Detected change data:
"""

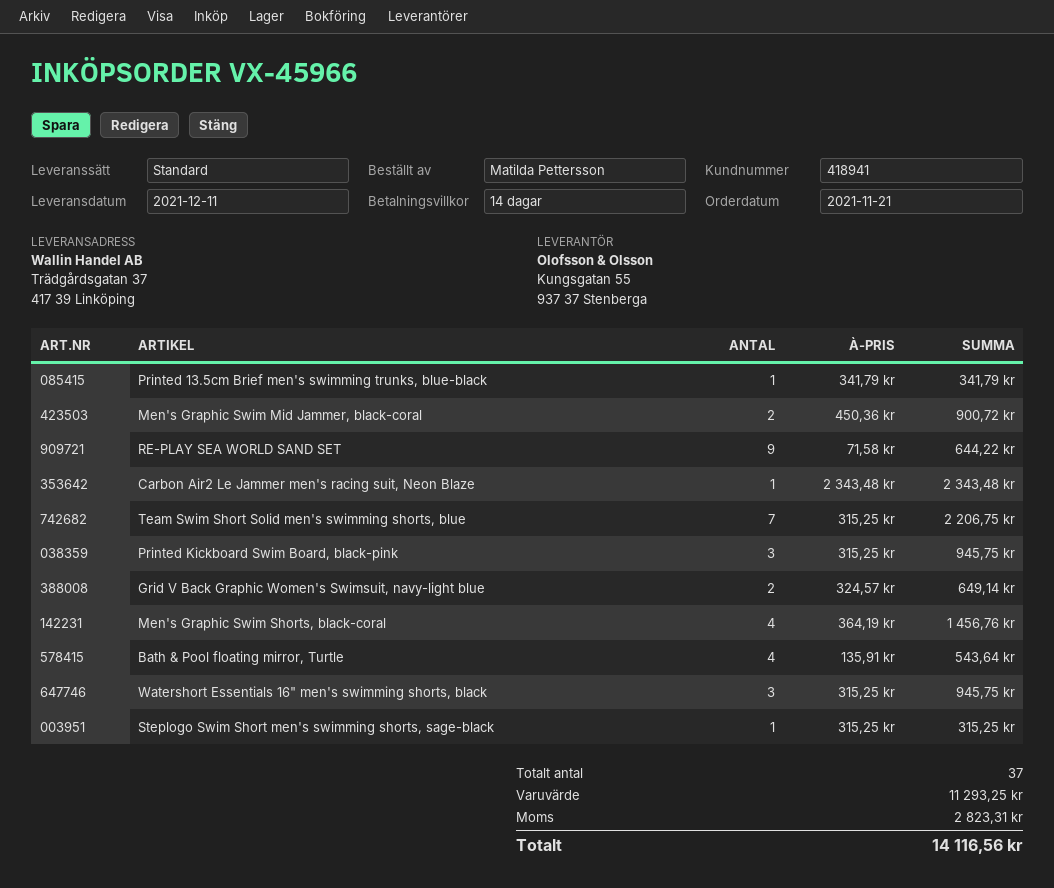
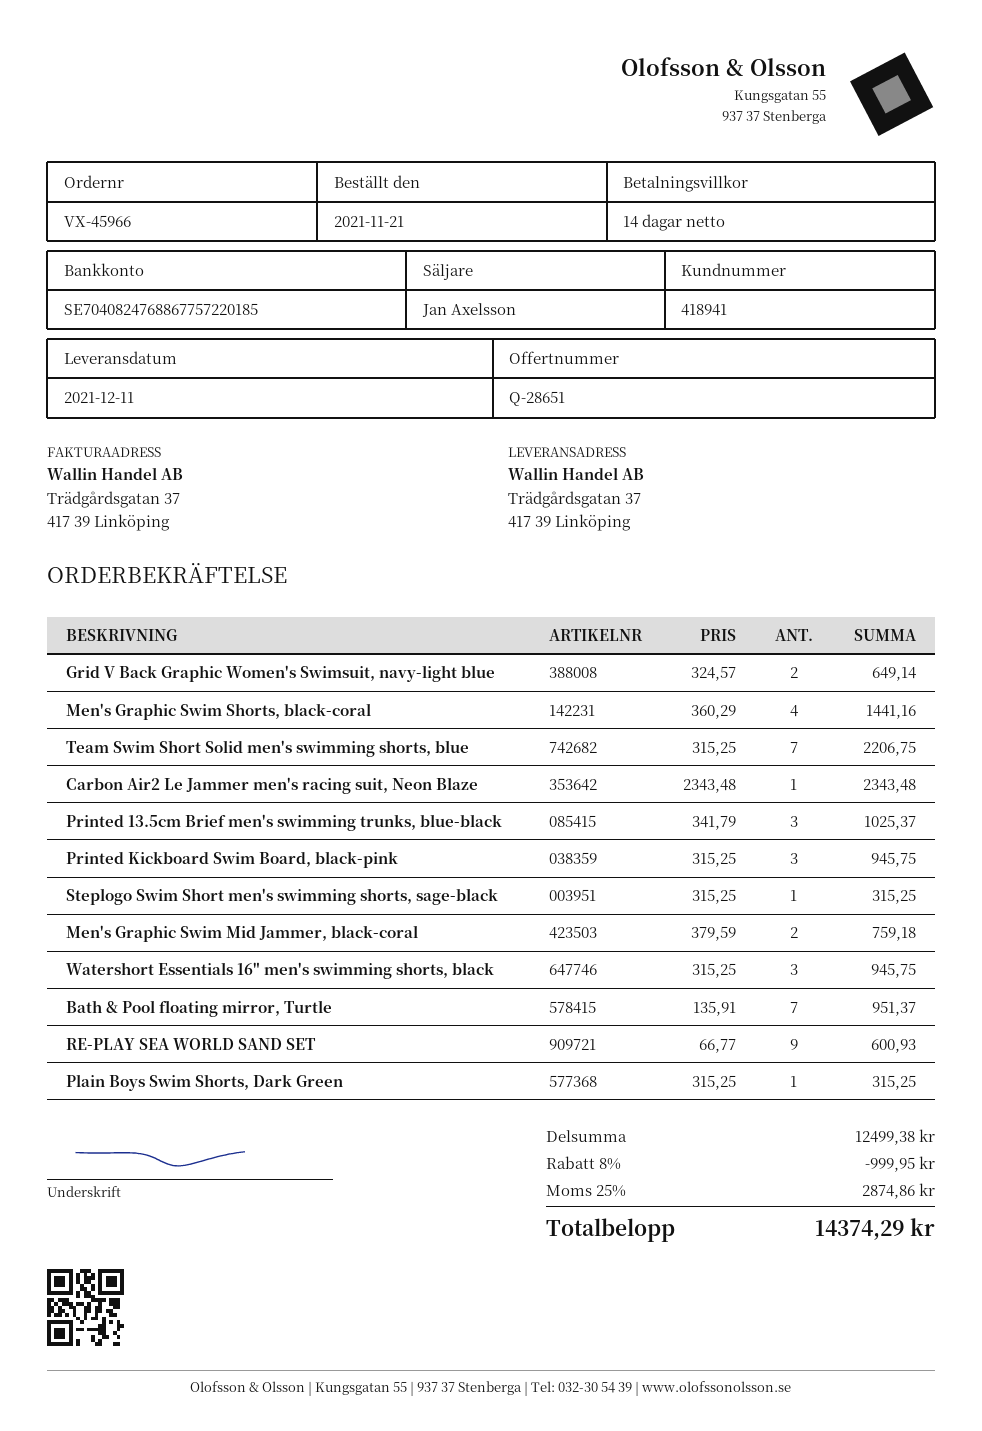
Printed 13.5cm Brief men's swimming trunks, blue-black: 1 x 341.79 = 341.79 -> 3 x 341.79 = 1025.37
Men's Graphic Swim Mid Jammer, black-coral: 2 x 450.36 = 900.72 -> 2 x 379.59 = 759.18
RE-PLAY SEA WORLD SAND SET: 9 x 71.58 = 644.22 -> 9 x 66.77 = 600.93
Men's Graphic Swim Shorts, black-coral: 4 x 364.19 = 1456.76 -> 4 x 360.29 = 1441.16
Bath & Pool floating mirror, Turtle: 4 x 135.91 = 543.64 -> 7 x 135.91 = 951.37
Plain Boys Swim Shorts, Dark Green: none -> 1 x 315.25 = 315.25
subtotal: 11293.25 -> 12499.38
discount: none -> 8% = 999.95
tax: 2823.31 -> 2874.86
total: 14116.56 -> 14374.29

"""

■ TASK INSTRUCTIONS ■
Pictures omitted, give the entries again exactly.

■ YOUR RESPONSE ■
Printed 13.5cm Brief men's swimming trunks, blue-black: 1 x 341.79 = 341.79 -> 3 x 341.79 = 1025.37
Men's Graphic Swim Mid Jammer, black-coral: 2 x 450.36 = 900.72 -> 2 x 379.59 = 759.18
RE-PLAY SEA WORLD SAND SET: 9 x 71.58 = 644.22 -> 9 x 66.77 = 600.93
Men's Graphic Swim Shorts, black-coral: 4 x 364.19 = 1456.76 -> 4 x 360.29 = 1441.16
Bath & Pool floating mirror, Turtle: 4 x 135.91 = 543.64 -> 7 x 135.91 = 951.37
Plain Boys Swim Shorts, Dark Green: none -> 1 x 315.25 = 315.25
subtotal: 11293.25 -> 12499.38
discount: none -> 8% = 999.95
tax: 2823.31 -> 2874.86
total: 14116.56 -> 14374.29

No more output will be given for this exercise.